Mitra’s letter, dated December 16, 2019, that comes ahead of the crucial Council meeting on Wednesday termed move to review exempted list of items “alarming”.
“Exempted list of items had been arrived at after lengthy deliberations spread over a number of GST Council meetings between the union FM and state FMs,” he said adding that the basic principle behind exempting them was that these were consumed predominantly by poor and underprivileged.
The Wednesday’s meeting is expected to discuss report of an officials panel on revenue augmentation measures. Some states have suggested rejig of rate structure as also reducing exempted list of items to boost GST revenues.

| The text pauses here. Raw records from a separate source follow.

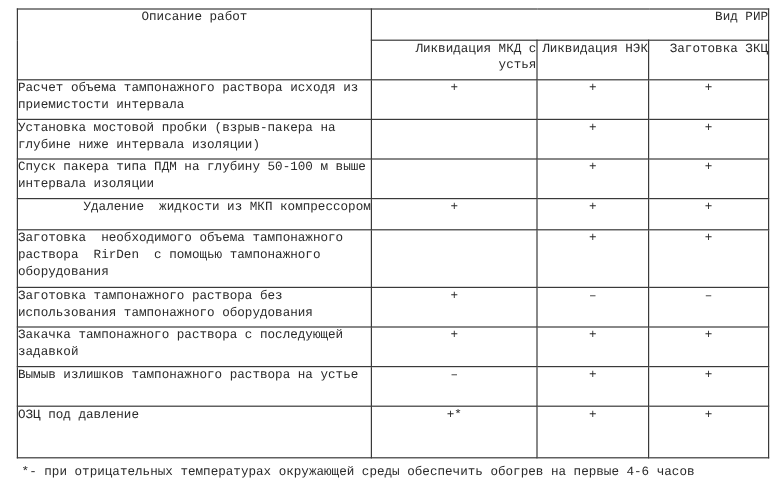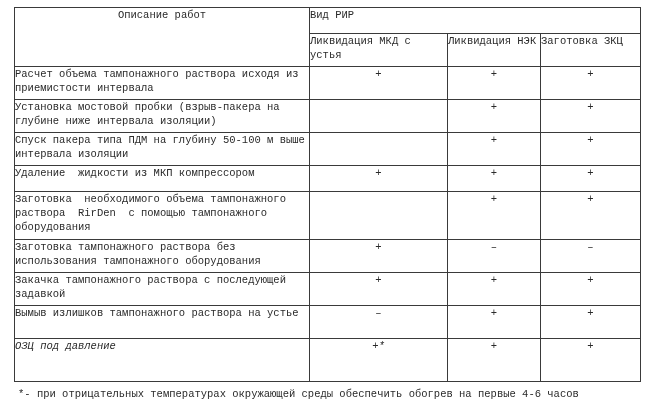"Вид РИР" th.h-rir { text-align: left -> right }
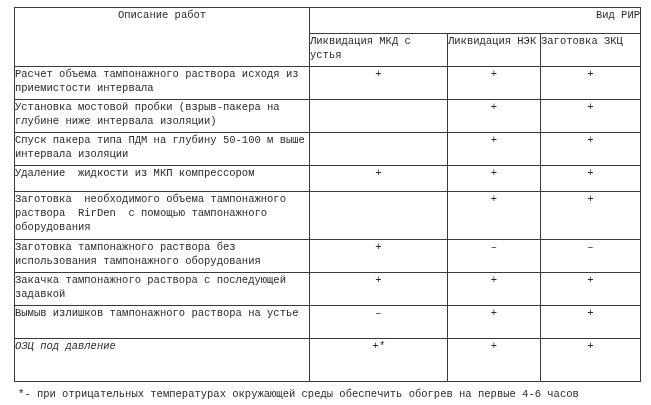"Ликвидация МКД с устья" th.h-sub { text-align: left -> right }
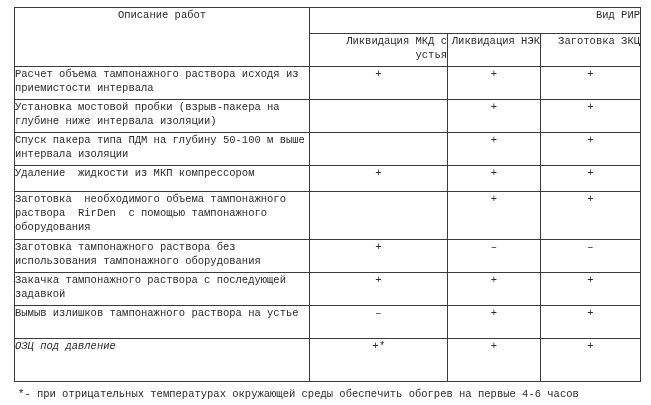"Удаление жидкости из МКП компрессором" td.desc { text-align: none -> right }
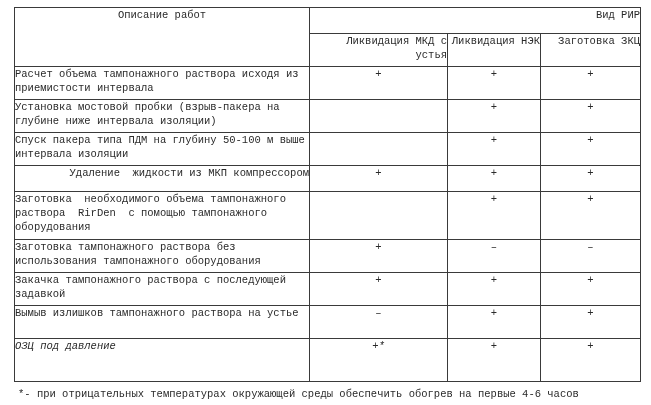"ОЗЦ под давление" tr.rlast td { font-style: italic -> none }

“We are in receipt of a letter from the GST Council wherein suggestions have been sought on ‘Review of items currently under exemption’ for shoring up GST revenues. This is alarming, indeed,” he said.
Mitra said the government should focus on further simplifying GST procedures to reduce the compliance cost, besides anti-evasion and fraud detection measures.
“In my view, we should not in any way tinker with the rate structure or impose any new cess at a time when the industry and consumers are going through the most distressing times with ‘stagflation’ knocking at our door (stagnation accompanied by growing inflation),” Mitra said.
ET has seen a copy of the communication to the union finance minister.
“When the economy is passing through a very difficult phase, beset with twin problems, namely sluggish industrial growth due to slack consumer demand and increased inflation specially on food items, any move by the GST Council to either tinker with the exempted goods and services, or increase general rate or to impose cess on certain luxury items will be highly detrimental and hugely counterproductive,” he added.
He put the onus on the Council for finding ways to give relief to the industry to tide over the present crisis, which he said can be done through “further simplification of GST processes and procedures, so as to reduce compliance cost, which has gone up manifold under GST.”
He further suggested that the government should focus on “anti-evasion and fraud detection measures” as a solution to additional resource mobilisation.
He said any intention of the government to increase the basic rate from 5% to 6% would aggravate inflation being faced by the consumers on a mass scale, as the goods falling in this category are considered as basic necessities. “… further worsen the existing macro economic situation for common consumers.”
On the reported move of government imposing cess on luxury items will encourage evasion, and establish a dangerous precedent of arbitrarily taxing goods and services, as a means to increase revenue “in desperation.”